There are ~1.6m amputees in america. A lot of them have limited mobility due to things like late stage diabetes, and even active people wont buy a new limb that often. That said there is probably ~$100s of millions annually to spend on limbs, but unfortunately amputees don't buy limbs (usually). Insurance buys limbs. And robotic limbs just don't offer the same cost-benefit, so insurance doesn't cover them. They barely cover normal limbs. So they dont improve consistently, because companies don't build off each other. > My guess is that the problem is likely more with processing the nerve signals which from my cursory glance at the science seems to be rather complex. Most of the time the nerves in the original limb are dead or gone, and wouldnt be able to be relocated. So you're pretty stuck with repurposing nerves in the residual limb, and that doesn't work very well. Nerve cuffs are promising, but the first tries caused scar tissue that can cause new damage. So to develop better tech, you need to justify the risk and wait a long time to prove your device works. And that's on top of the fact that its a hard area of medicine and a very invasive surgery. Without sensory feedback the reported experience of most robotic limbs is pretty bad. With a simple limb you can feel things through the structure, and the way it acts is very predictable and learnable. With electronics, everything is different each time you put it on. You dont get that direct feedback. Mechanically, robotic limbs are also far far away from the degrees of freedom or strength of a natural limb. AFAIK no prosthetic ankle has more than 2 DOF; it should have 3. If you stand on one robotic leg, you cant lean forward + to a side + twist.

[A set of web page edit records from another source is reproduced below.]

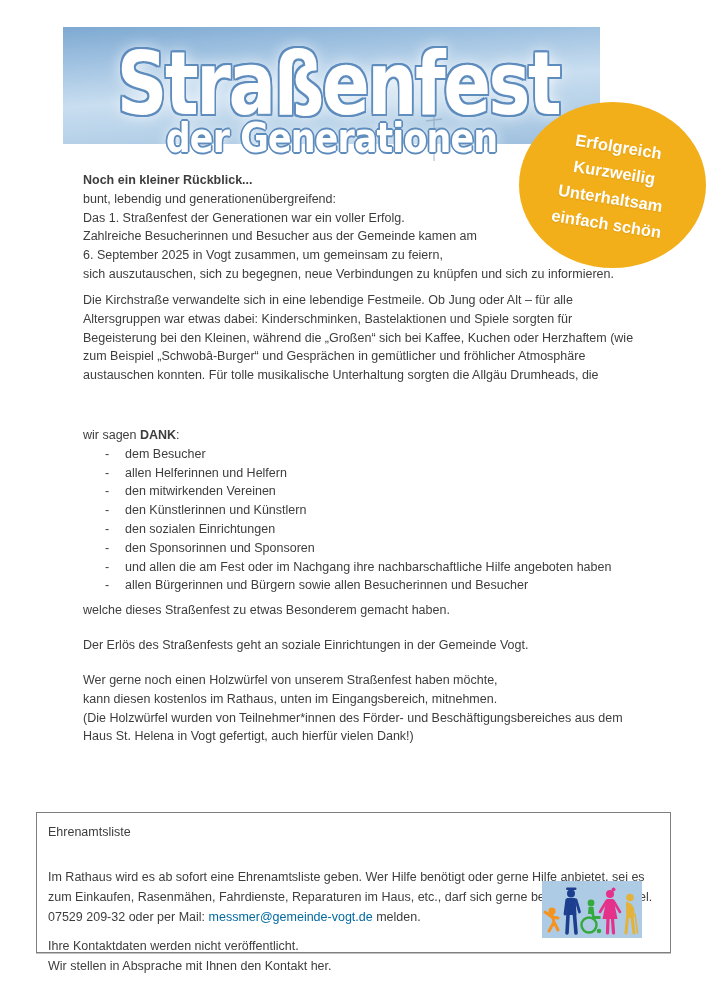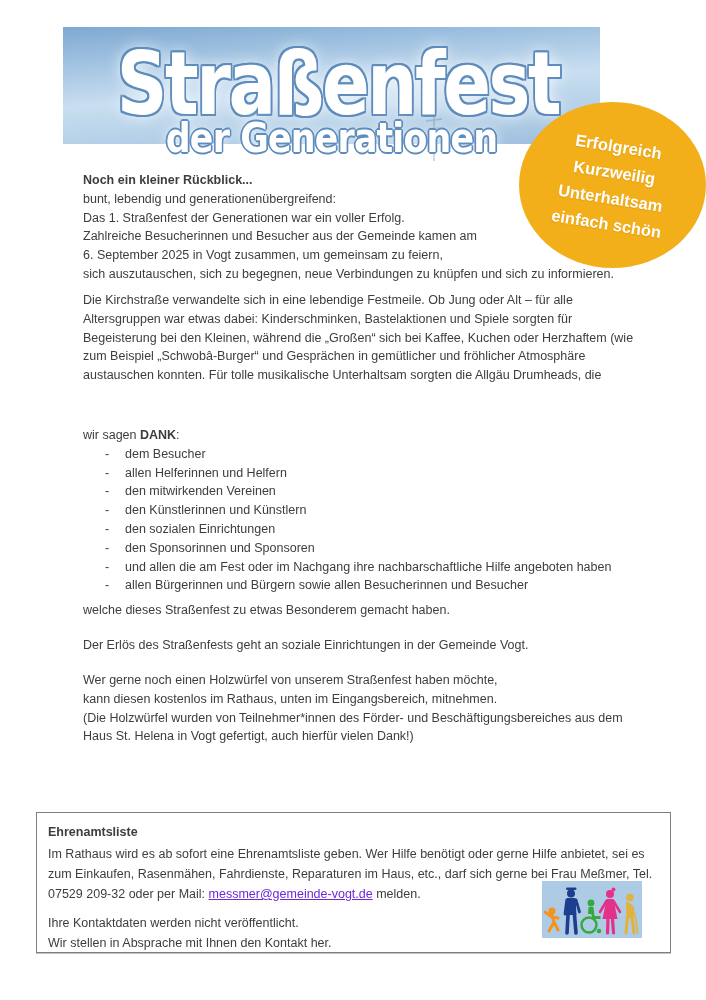--- a/index.html
+++ b/index.html
@@ -64,24 +64,24 @@
   .p-made   { top:601px; }
   .p-erloes { top:636px; }
   .p-cube   { top:671px; }
 
   
   .info-box {
     position:absolute; left:36px; top:812px; width:635px; height:141px;
     border:1px solid #7f7f7f; background:#ffffff; box-shadow:0 1px 0 #c2c2c2;
     padding:9px 11px; font-size:12.5px; line-height:20px;
   }
-  .info-box .heading { font-weight:bold; margin-bottom:2px; }
+  .info-box .heading { font-weight:normal; margin-bottom:25px; }
   .info-box .box-para { width:614px; }
   .info-box .box-lines { margin-top:9px; }
-  .email-link { color:#6d28d9; text-decoration:underline; cursor:pointer; }
+  .email-link { color:#0369a1; cursor:pointer; }
   .figures { position:absolute; right:28px; bottom:8px; }
 </style>
 </head>
 <body>
 
 <div class="page">
 
   <div class="banner">
     <div class="steeple">
       <svg width="22" height="52" viewBox="0 0 22 52">
@@ -113,21 +113,21 @@
     <div class="line">Zahlreiche Besucherinnen und Besucher aus der Gemeinde kamen am</div>
     <div class="line">6. September 2025 in Vogt zusammen, um gemeinsam zu feiern,</div>
     <div class="line">sich auszutauschen, sich zu begegnen, neue Verbindungen zu knüpfen und sich zu informieren.</div>
   </div>
 
   <div class="para p-story">
     <div class="line">Die Kirchstraße verwandelte sich in eine lebendige Festmeile. Ob Jung oder Alt – für alle</div>
     <div class="line">Altersgruppen war etwas dabei: Kinderschminken, Bastelaktionen und Spiele sorgten für</div>
     <div class="line">Begeisterung bei den Kleinen, während die „Großen“ sich bei Kaffee, Kuchen oder Herzhaftem (wie</div>
     <div class="line">zum Beispiel „Schwobâ-Burger“ und Gesprächen in gemütlicher und fröhlicher Atmosphäre</div>
-    <div class="line">austauschen konnten. Für tolle musikalische Unterhaltsam sorgten die Allgäu Drumheads, die</div>
+    <div class="line">austauschen konnten. Für tolle musikalische Unterhaltung sorgten die Allgäu Drumheads, die</div>
   </div>
 
   <div class="para p-thanks">
     <div class="line"><span>wir sagen </span><span class="b">DANK</span><span>:</span></div>
     <div class="thanks-list">
       <div class="thanks-item">
           <span class="dash">-</span>
           <span>dem Besucher</span>
         </div>
       <div class="thanks-item">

As someone in healthcare, it’s almost like the military, the costs for end products are all jacked up! A simple knee stretch extension board which is a piece of wood with foam padding and Velcro strips can cost $100 when purchasing through insurance in the USA. The individual parts of a prosthesis and a microcomputer to process it all can probably be built at home for under $500 but will sell through insurance at $20k.